Une cyberattaque sans précédent frappe France Travail
Un séisme numérique a secoué France Travail. L’organisme a été la cible d’une cyberattaque massive sur une période d’un mois allant du 6 février au 5 mars 2024, selon une annonce récente de Cybermalveillance.gouv.fr, l’organe officiel de l’État en charge de la gestion des menaces numériques. Le service Cap Emploi a également été affecté par cette attaque.
Une enquête en cours
Une plainte a été déposée par France Travail et une enquête préliminaire est actuellement menée par la Brigade de Lutte Contre la Cybercriminalité de la Direction de la Police Judiciaire de Paris.
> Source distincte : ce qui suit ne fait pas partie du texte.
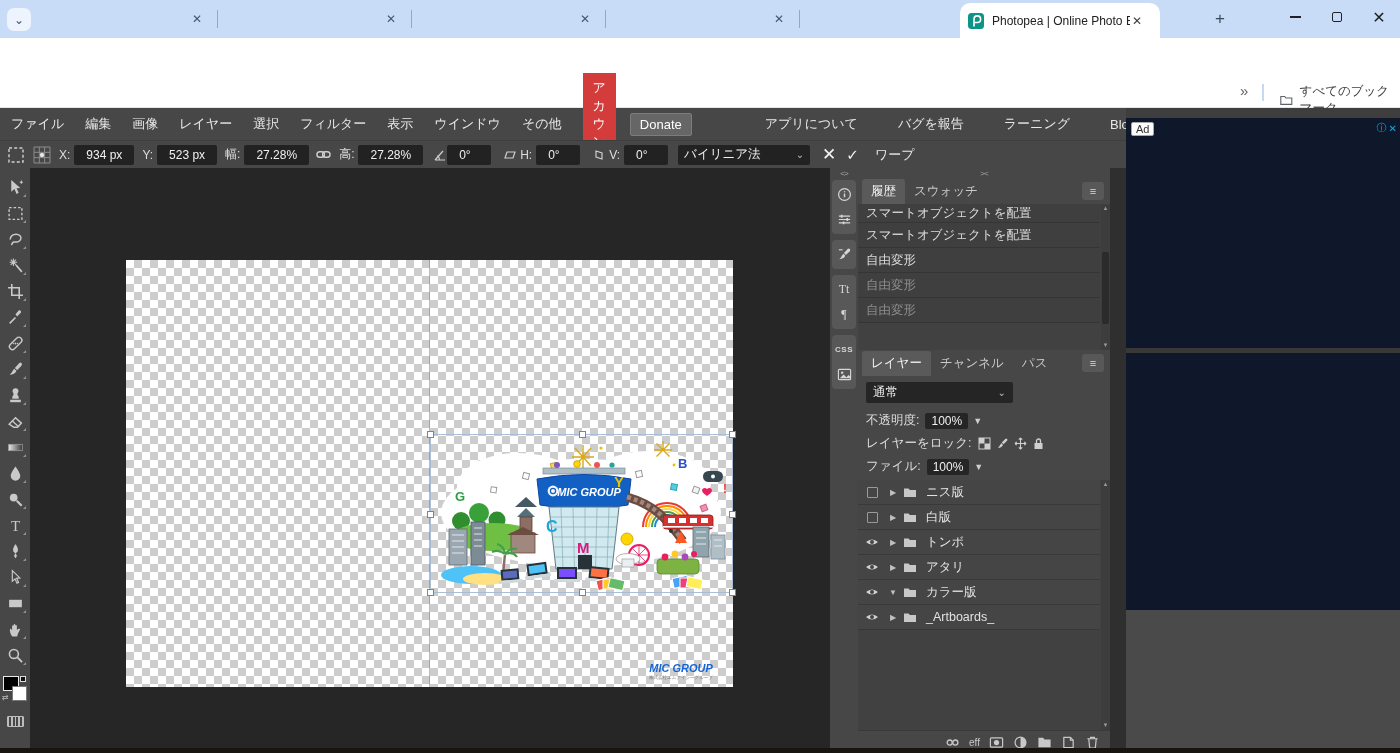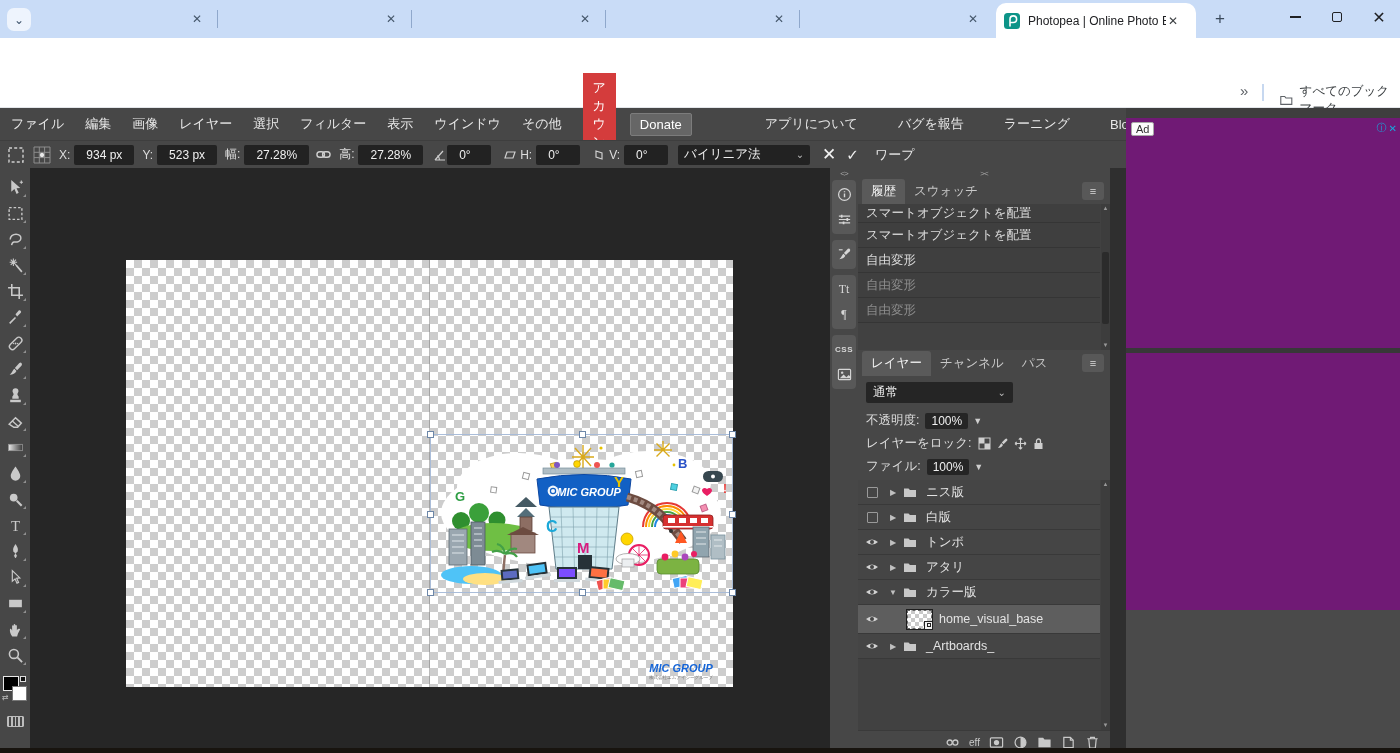--- a/index.html
+++ b/index.html
@@ -14,7 +14,7 @@
   .ghost-tab { position:absolute; top:0; height:38px; display:flex; align-items:center; justify-content:flex-end; }
   .ghost-tab .tclose { color:#45576b; font-size:12px; margin-right:14px; }
   .tab-sep { position:absolute; top:10px; width:1px; height:18px; background:#8fa8cc; }
-  #active-tab { position:absolute; left:996px; top:3px; width:200px; height:35px; background:#fff;
+  #active-tab { position:absolute; left:960px; top:3px; width:200px; height:35px; background:#fff;
     border-radius:10px 10px 0 0; display:flex; align-items:center; padding:0 8px; }
   #active-tab .title { font-size:12px; color:#202124; margin-left:8px; white-space:nowrap; overflow:hidden; width:138px; }
   #active-tab .tclose { color:#3c4043; font-size:12px; margin-left:2px; }

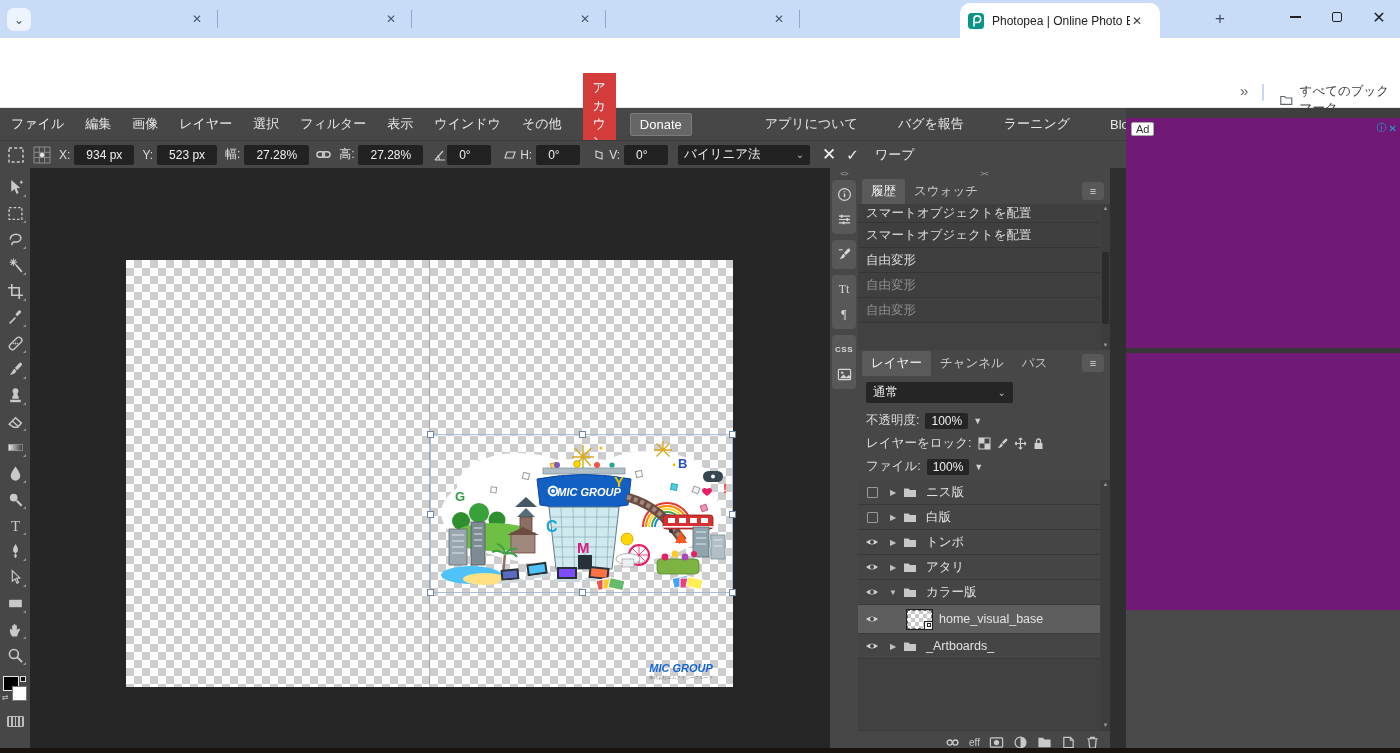--- a/index.html
+++ b/index.html
@@ -177,7 +177,7 @@
   #divcol { position:absolute; left:1110px; top:60px; width:16px; height:585px; background:#2f2f2f; }
   #adcol { position:absolute; left:1126px; top:0; width:274px; height:645px; background:#4a4a4a; }
   .ad-strip { height:10px; background:#3e3e3e; }
-  .adbox { position:relative; background:#701a75; }
+  .adbox { position:relative; background:#0f172a; }
   .ad-badge { position:absolute; left:5px; top:4px; border:1px solid #a8a8a8; background:#fcfcfc; border-radius:2px;
     padding:0 4px; font-size:11px; color:#333; }
   .ad-ctl { position:absolute; right:3px; top:3px; font-size:10px; color:#18a8dc; display:flex; align-items:center; gap:2px; }

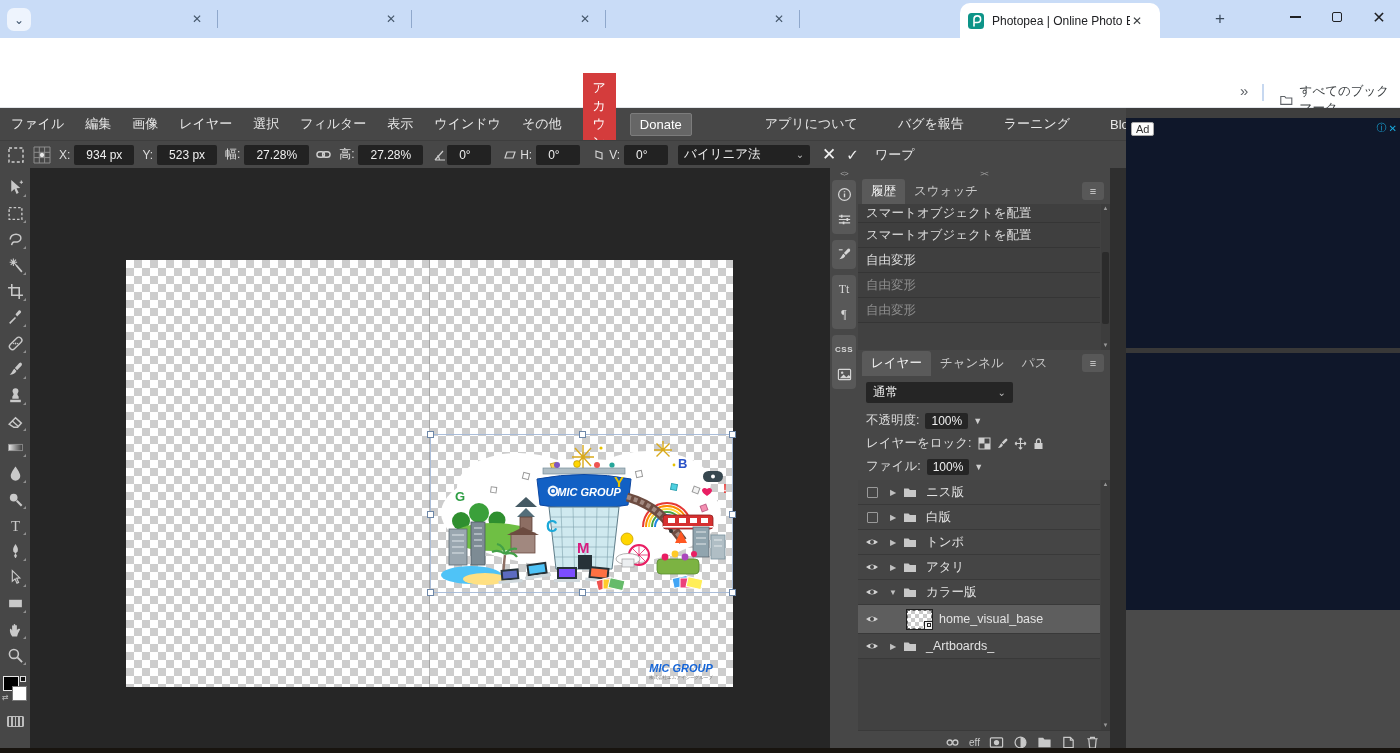--- a/index.html
+++ b/index.html
@@ -892,20 +892,6 @@
               </span>
             <span class="lname">カラー版</span>
           </div>
-          <div class="lrow tall selected">
-            <span class="vis">
-                <svg viewBox="0 0 14 10">
-                  <path d="M1 5Q7 0 13 5Q7 10 1 5Z" fill="#d2d2d2"></path>
-                  <circle cx="7" cy="5" r="2" fill="#454545"></circle>
-                </svg>
-              </span>
-            <span class="lthumb dashed">
-                <span class="sobadge">
-                  <i></i>
-                </span>
-              </span>
-            <span class="lname">home_visual_base</span>
-          </div>
           <div class="lrow">
             <span class="vis">
                 <svg viewBox="0 0 14 10">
Un système de plainte simplifiée est désormais accessible en ligne pour les personnes touchées par l’incident.
Qui est concerné ?
Le communiqué officiel de France Travail révèle que les données personnelles des demandeurs d’emploi, qu’ils soient actuellement inscrits ou qu’ils l’aient été au cours des 20 dernières années, ainsi que les personnes non inscrites mais disposant d’un espace candidat, sont potentiellement concernées. Le chiffre est vertigineux : jusqu’à 43 millions de personnes pourraient être affectées par ce vol de données. Malgré l’ampleur de l’incident, France Travail assure qu’il n’y a pas de risque sur l’indemnisation ni sur l’accès à l’espace personnel.
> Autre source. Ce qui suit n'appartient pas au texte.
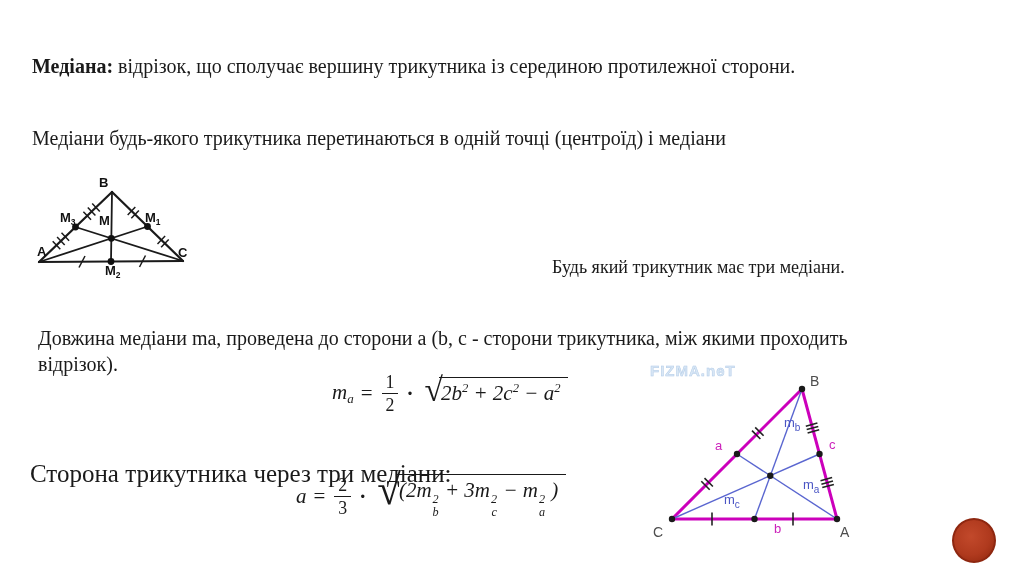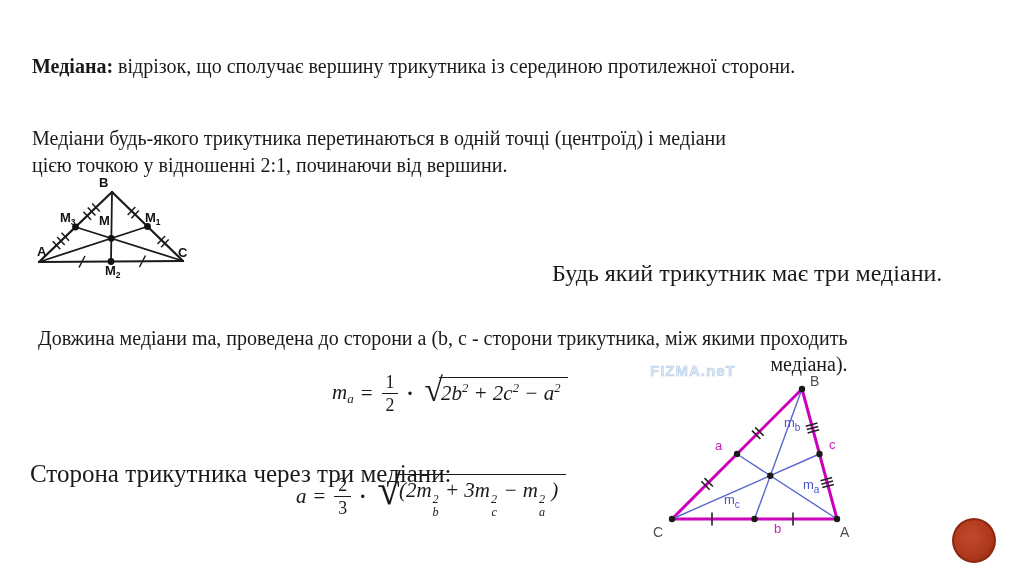--- a/index.html
+++ b/index.html
@@ -54,7 +54,7 @@
 
   <p class="abs bodytext def"><b>Медіана:</b><span> відрізок, що сполучає вершину трикутника із серединою протилежної сторони.</span></p>
 
-  <p class="abs bodytext prop"><span>Медіани будь-якого трикутника перетинаються в одній точці (центроїд) і медіани</span><br><span>цією точкою у відношенні 2:1, починаючи від вершини.</span></p>
+  <p class="abs bodytext prop"><span>Медіани будь-якого трикутника перетинаються в одній точці (центроїд) і медіани</span><br></p>
 
   <svg class="abs ldsvg" width="230" height="120" viewBox="0 0 230 120">
     <g stroke="#1a1a1a" stroke-width="2.2" stroke-linecap="round">

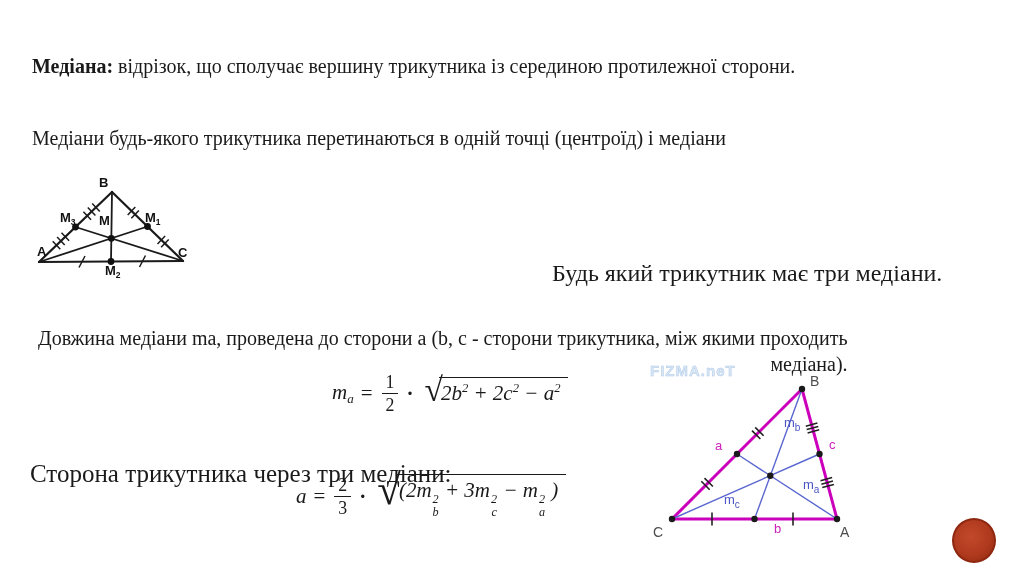--- a/index.html
+++ b/index.html
@@ -11,7 +11,7 @@
   .bodytext{font-size:20px;line-height:27px;white-space:nowrap;}
   .def{left:32px;top:28px;margin-top:25px;}
   .prop{left:32px;top:105px;}
-  .fact{left:552px;top:236px;font-size:24px;}
+  .fact{left:552px;top:236px;font-size:18px;}
   .mlen{left:38px;top:305px;line-height:26px;text-align:right;}
   .sidehead{left:30px;top:435px;font-size:25px;}
   .sidehead::first-letter{font-size:25px;}

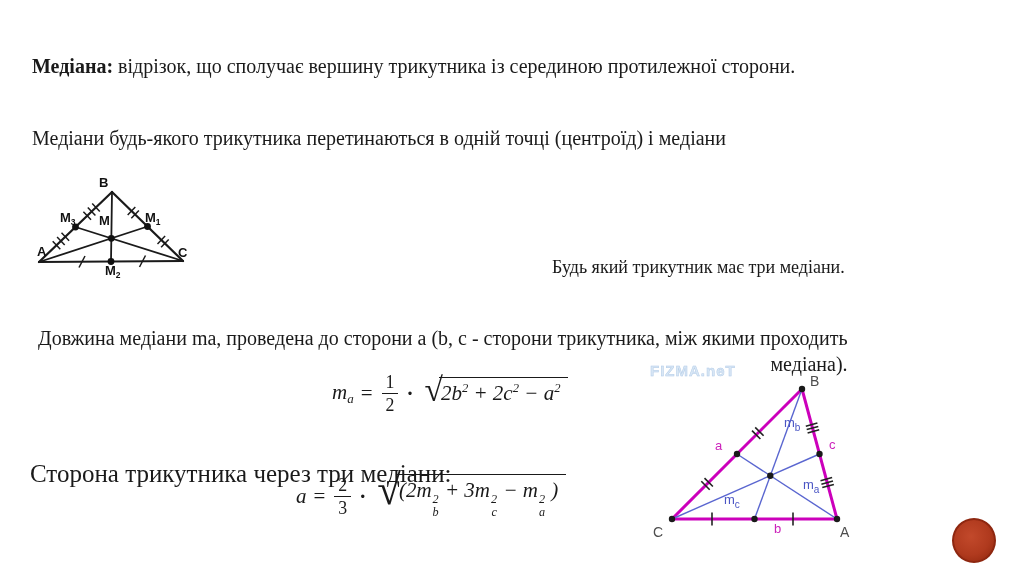--- a/index.html
+++ b/index.html
@@ -12,7 +12,7 @@
   .def{left:32px;top:28px;margin-top:25px;}
   .prop{left:32px;top:105px;}
   .fact{left:552px;top:236px;font-size:18px;}
-  .mlen{left:38px;top:305px;line-height:26px;text-align:right;}
+  .mlen{left:38px;top:305px;line-height:26px;}
   .sidehead{left:30px;top:435px;font-size:25px;}
   .sidehead::first-letter{font-size:25px;}
   b{font-weight:bold;}

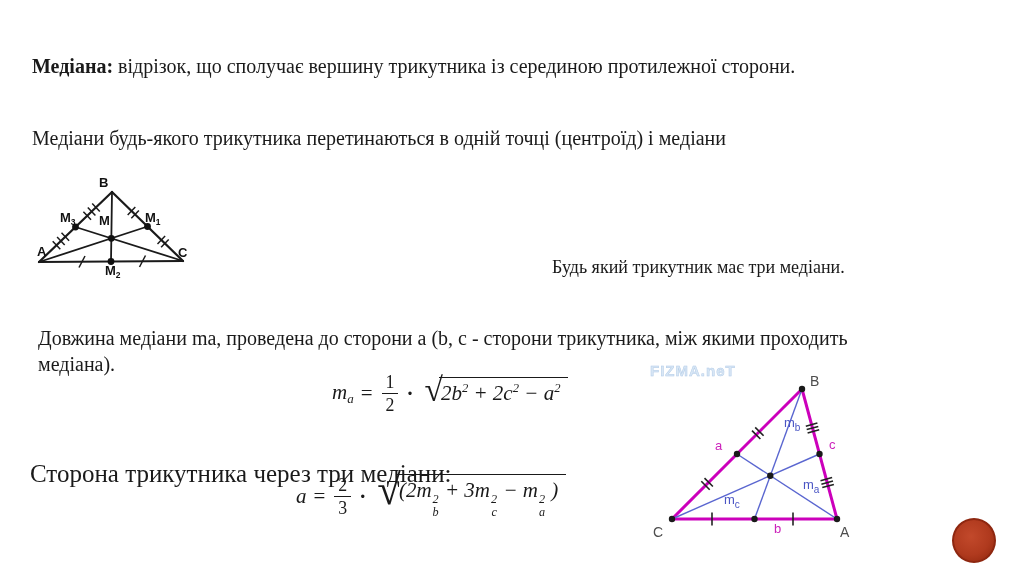--- a/index.html
+++ b/index.html
@@ -103,7 +103,7 @@
 
   <p class="abs bodytext fact">Будь який трикутник має три медіани.</p>
 
-  <p class="abs bodytext mlen"><span>Довжина медіани ma, проведена до сторони a (b, c - сторони трикутника, між якими проходить</span><br><span>медіана).</span></p>
+  <p class="abs bodytext mlen"><span>Довжина медіани ma, проведена до сторони a (b, c - сторони трикутника, між якими проходить</span><br><span>відрізок).</span></p>
 
   <div class="formula f1">
     <span class="tok"><span>m</span><sub>a</sub></span>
Quelles données ont été dérobées ?
Suite à des « investigations techniques », France Travail a publié une liste des données exposées lors de la cyberattaque. Parmi celles-ci figurent le nom et le prénom, le numéro de Sécurité sociale, la date de naissance, l’identifiant France Travail, les adresses mail et postales, ainsi que les numéros de téléphone. France Travail tient à rassurer les utilisateurs : les mots de passe et les coordonnées bancaires ne sont pas concernés par cet acte de cybermalveillance.